What to do: Count every line of the data that includes "used". State only the number.

╭─ Given data

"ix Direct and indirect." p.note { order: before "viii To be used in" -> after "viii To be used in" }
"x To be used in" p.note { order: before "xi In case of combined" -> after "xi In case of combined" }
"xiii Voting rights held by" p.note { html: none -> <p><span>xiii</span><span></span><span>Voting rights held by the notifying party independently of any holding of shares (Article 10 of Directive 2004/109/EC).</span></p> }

╰─
╭─ Given data

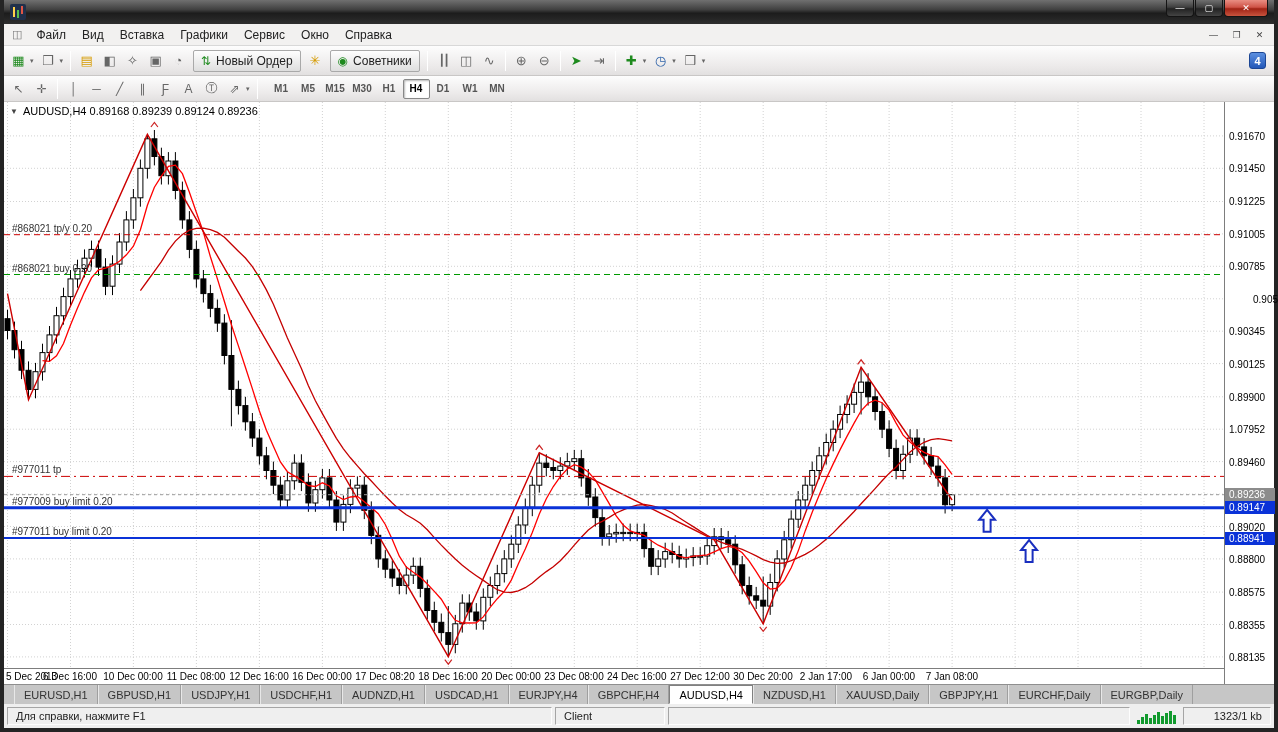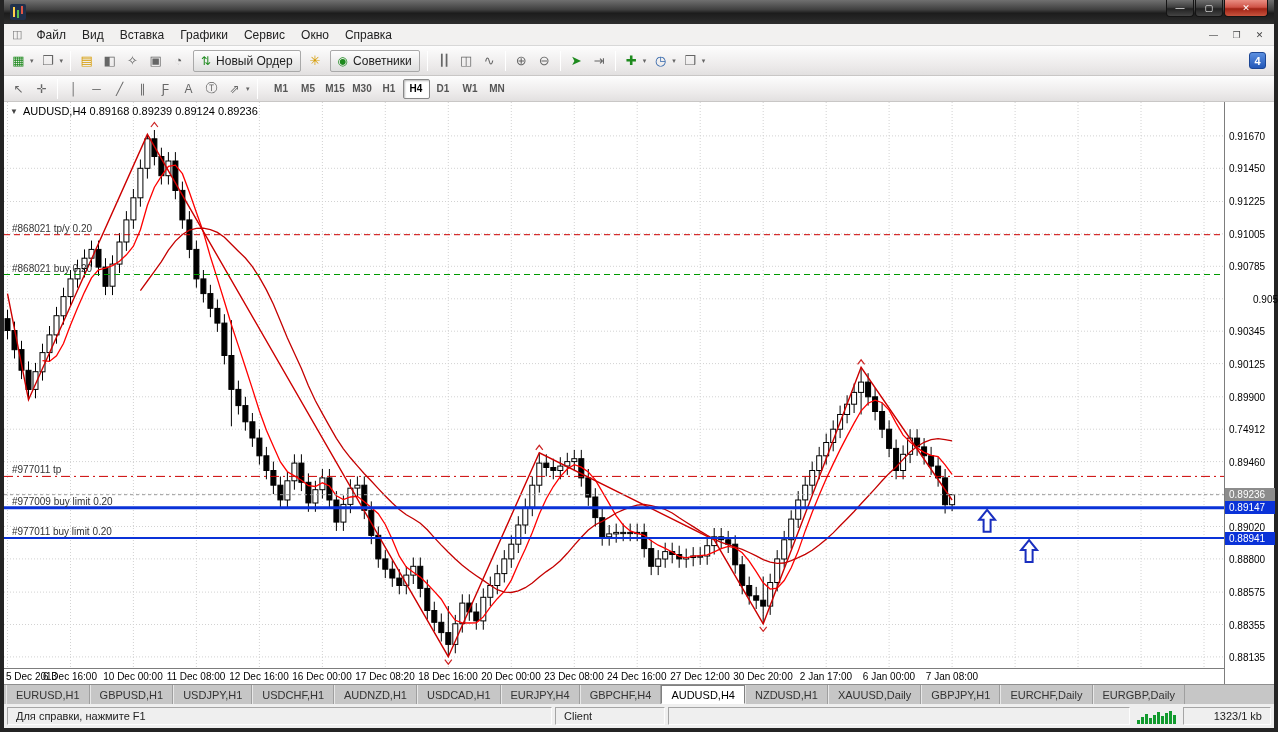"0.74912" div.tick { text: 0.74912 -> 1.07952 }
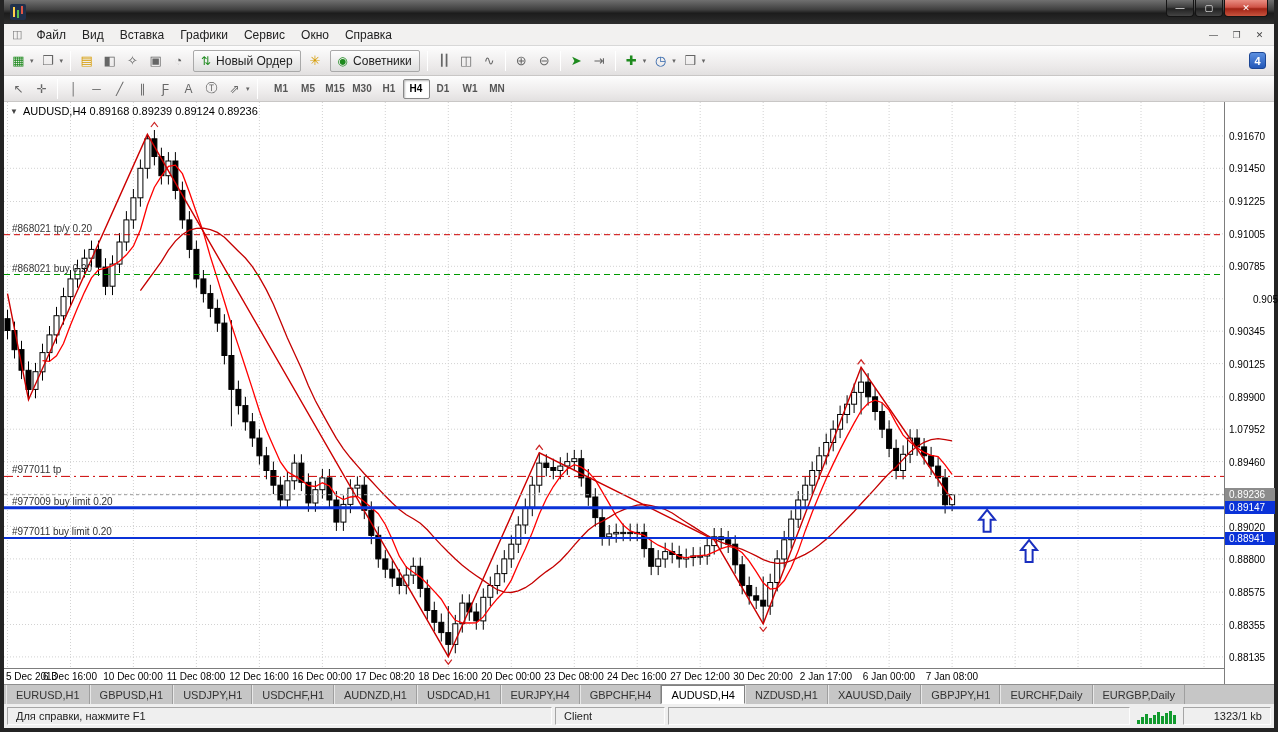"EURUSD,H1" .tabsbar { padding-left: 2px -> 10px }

╰─

The answer: 2